Democracy is a self-regulating system that seeks to run a social order through the competent management of a country’s resources and affairs in a manner that is transparent, accountable, equitable and responsive to the people’s needs. What we have is, as French philosopher Alain Badiou put it, a “democratic illusion”.

Amid the challenges we face from abroad and more so from within, the most dangerous of situations is when politicians disparage state institutions and persuade their ‘Stanford prison’ electorate to do the same.

Winnie Mandela, Nelson Mandela’s wife, said the following words: “with matches and tyres, we will liberate this country”. Africans, who were thought to be aiding the apartheid regime, were brutally murdered by placing petrol-filled tyres around their necks and setting them alight. Nelson Mandela, incarcerated at that time, rejected his wife’s slogan. It was not the fire necklaces that ended the apartheid in South Africa, but the wisdom and towering leadership of just one person: Nelson Mandela. Lee Kuan Yew did it for Singapore and Dr Mahathir did it for Malaysia. In recent history, we have seen individuals transform the destiny of their nations.

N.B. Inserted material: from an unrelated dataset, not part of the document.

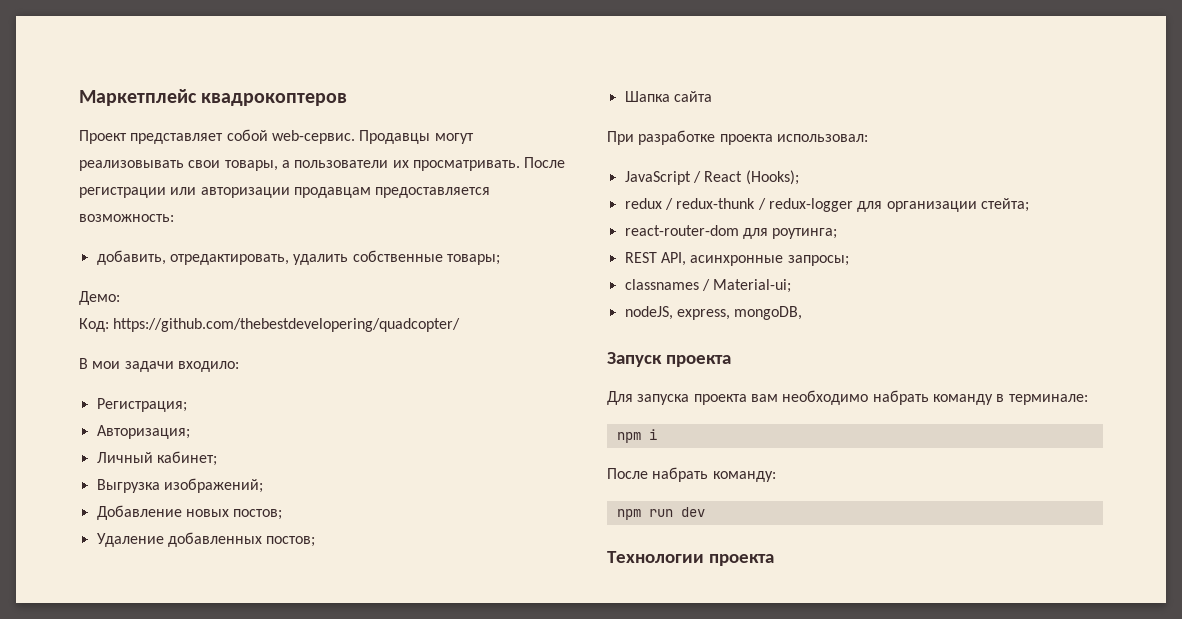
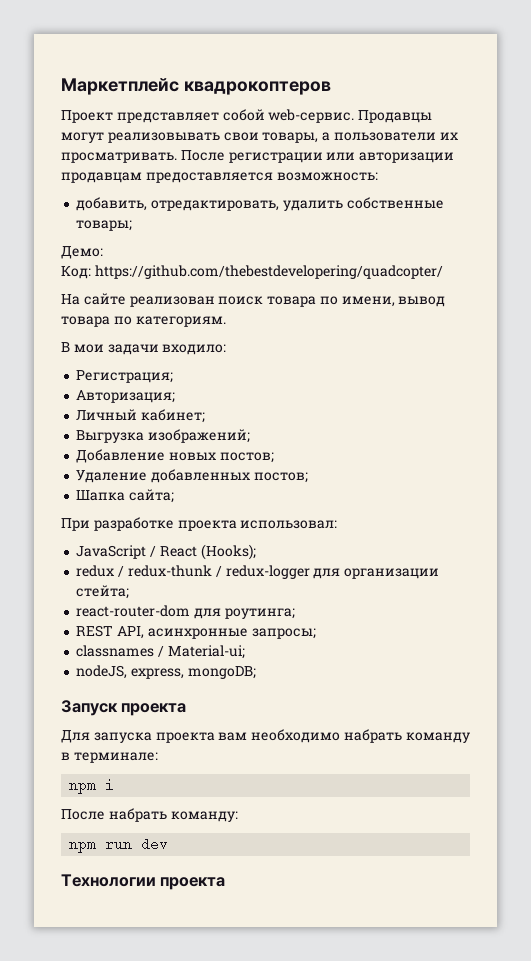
+ На сайте реализован поиск товара по имени, вывод товара по категориям.
- Шапка сайта
+ Шапка сайта;
- nodeJS, express, mongoDB,
+ nodeJS, express, mongoDB;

Michael Bates, Britain’s International Development Minister, resigned a few days ago because he was a couple of minutes late for a parliamentary question session. He returned to power in October 2016, after quitting as Home Office minister earlier that year to participate in a charity trek across South America. He walked almost 2,000 miles from Buenos Aires to Rio de Janeiro, raising more than GBP 260,000 for a children’s charity. These are examples that are become a guiding light for a nation.

Pakistan is blessed with natural and human resources. What we desperately need is an enabling environment to tap these resources. Instead of crying ‘conspiracy’, the political elite should look inwards to fill the immense vacuum that they have created.

With an increasingly assertive judiciary, things have further slipped away from the government’s hand. It may just be a matter of time before events deem the chosen elite more of a liability than the irreplaceable asset they fallaciously think they are. Governance, like nature, abhors a vacuum.

The writer is a freelance contributor.